» ABOUT THIS TASK
A verbatim transcript of the data below is required, images omitted.

» MATERIALS PROVIDED
══════
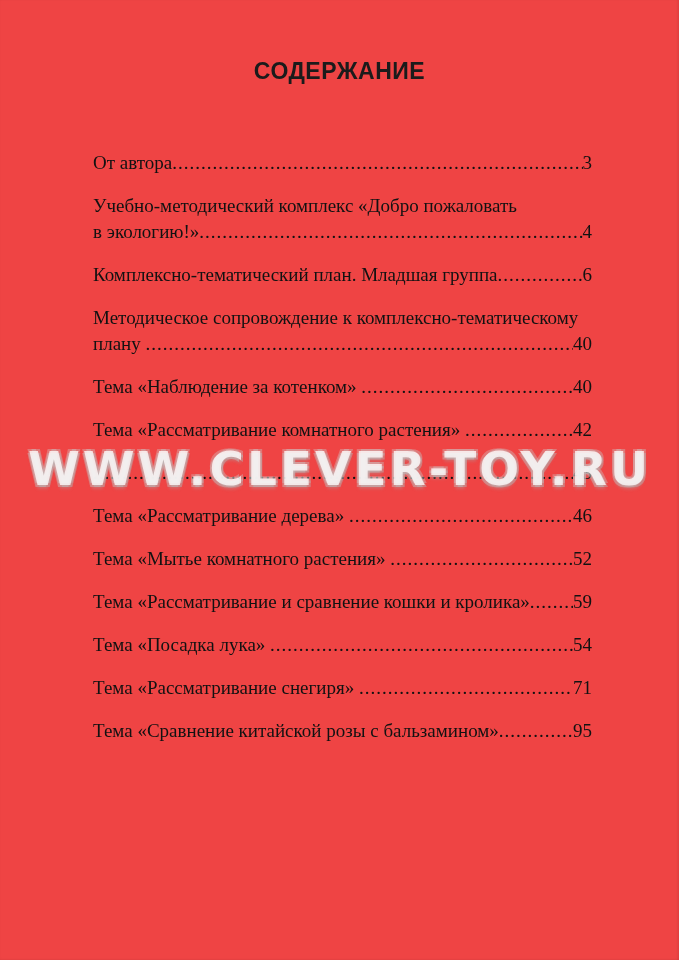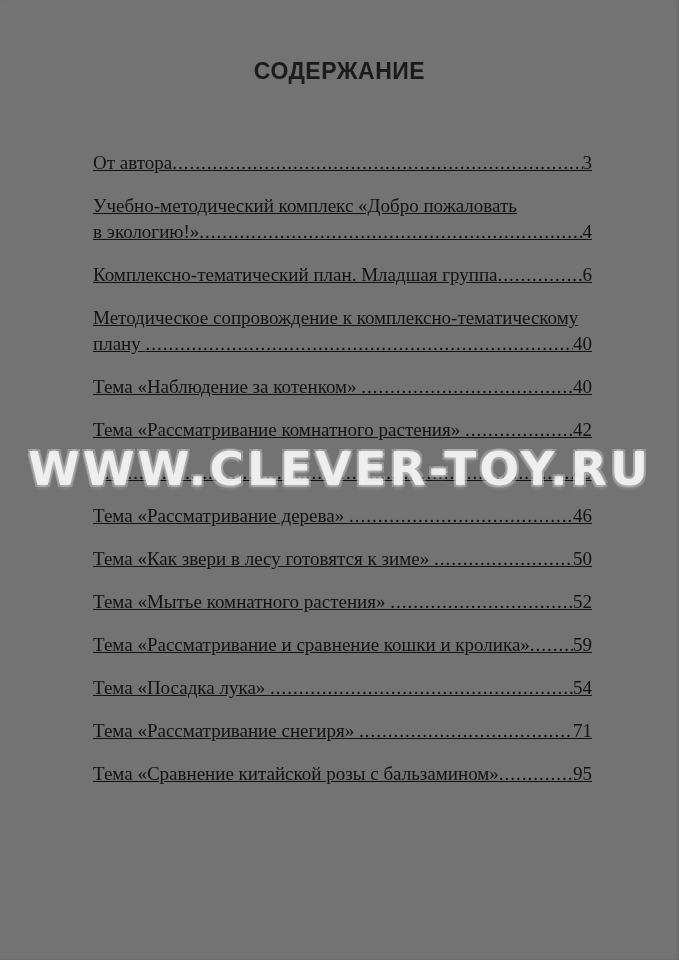--- a/index.html
+++ b/index.html
@@ -11,7 +11,7 @@
     position: relative;
     width: 679px;
     height: 960px;
-    background: #737373;
+    background: #ef4444;
     overflow: hidden;
     font-family: "Liberation Serif", serif;
     box-shadow: inset -2px 0 2px rgba(0,0,0,0.05), inset 0 -1px 2px rgba(0,0,0,0.04);

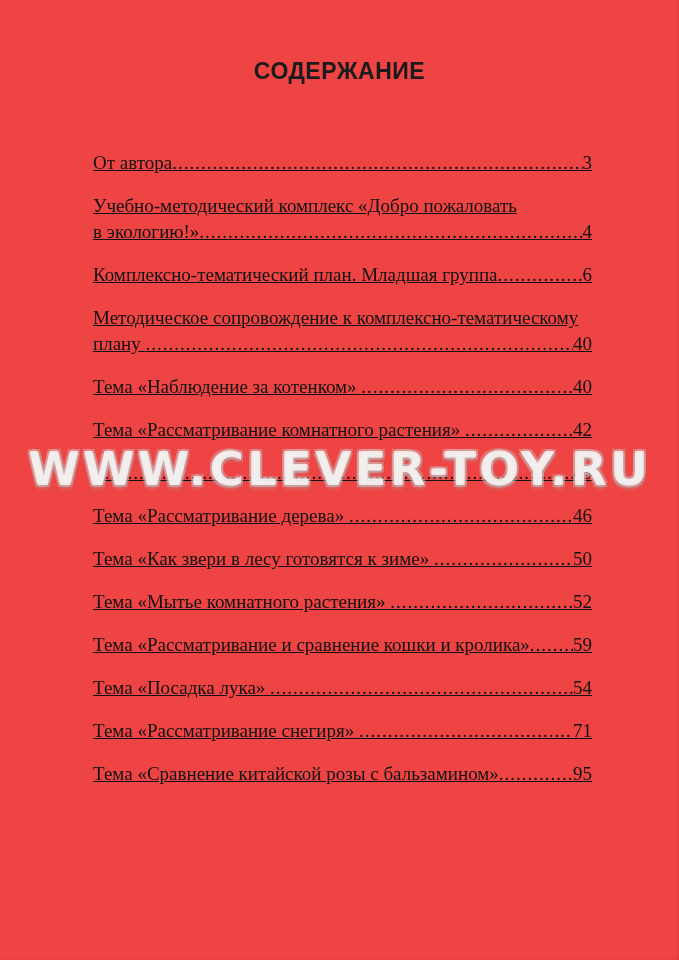--- a/index.html
+++ b/index.html
@@ -41,7 +41,6 @@
   }
   .entry-line {
     white-space: nowrap;
-    text-decoration: underline;
   }
   .entry-line.last {
     display: flex;

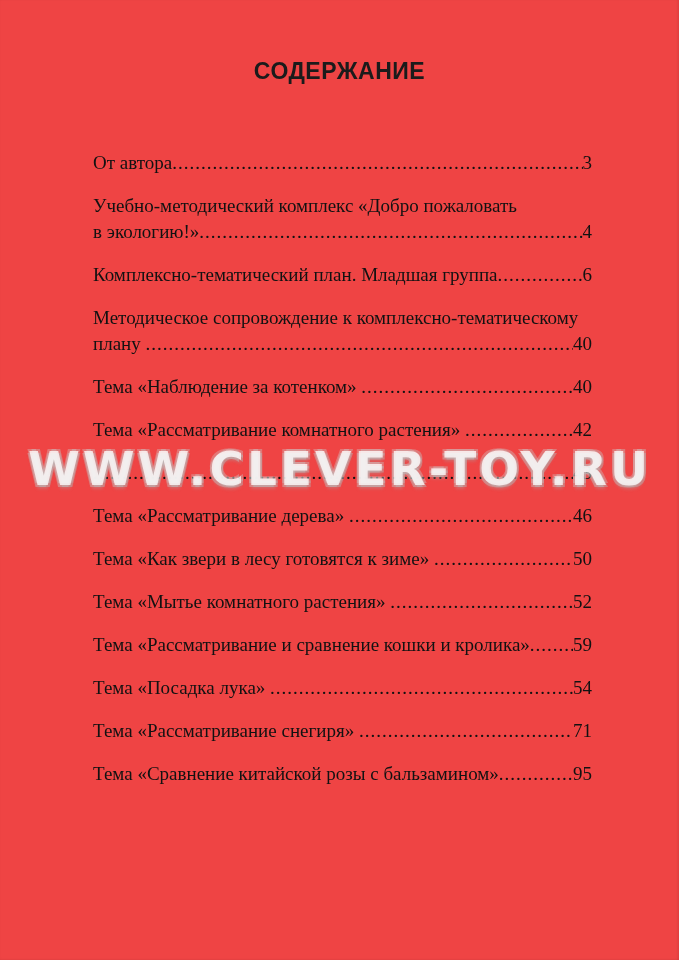--- a/index.html
+++ b/index.html
@@ -150,13 +150,6 @@
       </div>
       <div class="entry">
         <div class="entry-line last">
-          <span class="t">Тема «Как звери в лесу готовятся к зиме» </span>
-          <span class="leader"></span>
-          <span class="pnum">50</span>
-        </div>
-      </div>
-      <div class="entry">
-        <div class="entry-line last">
           <span class="t">Тема «Мытье комнатного растения» </span>
           <span class="leader"></span>
           <span class="pnum">52</span>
══════
» RESULT OF THE EXERCISE
--- a/index.html
+++ b/index.html
@@ -11,7 +11,7 @@
     position: relative;
     width: 679px;
     height: 960px;
-    background: #737373;
+    background: #ef4444;
     overflow: hidden;
     font-family: "Liberation Serif", serif;
     box-shadow: inset -2px 0 2px rgba(0,0,0,0.05), inset 0 -1px 2px rgba(0,0,0,0.04);

--- a/index.html
+++ b/index.html
@@ -41,7 +41,6 @@
   }
   .entry-line {
     white-space: nowrap;
-    text-decoration: underline;
   }
   .entry-line.last {
     display: flex;

--- a/index.html
+++ b/index.html
@@ -150,13 +150,6 @@
       </div>
       <div class="entry">
         <div class="entry-line last">
-          <span class="t">Тема «Как звери в лесу готовятся к зиме» </span>
-          <span class="leader"></span>
-          <span class="pnum">50</span>
-        </div>
-      </div>
-      <div class="entry">
-        <div class="entry-line last">
           <span class="t">Тема «Мытье комнатного растения» </span>
           <span class="leader"></span>
           <span class="pnum">52</span>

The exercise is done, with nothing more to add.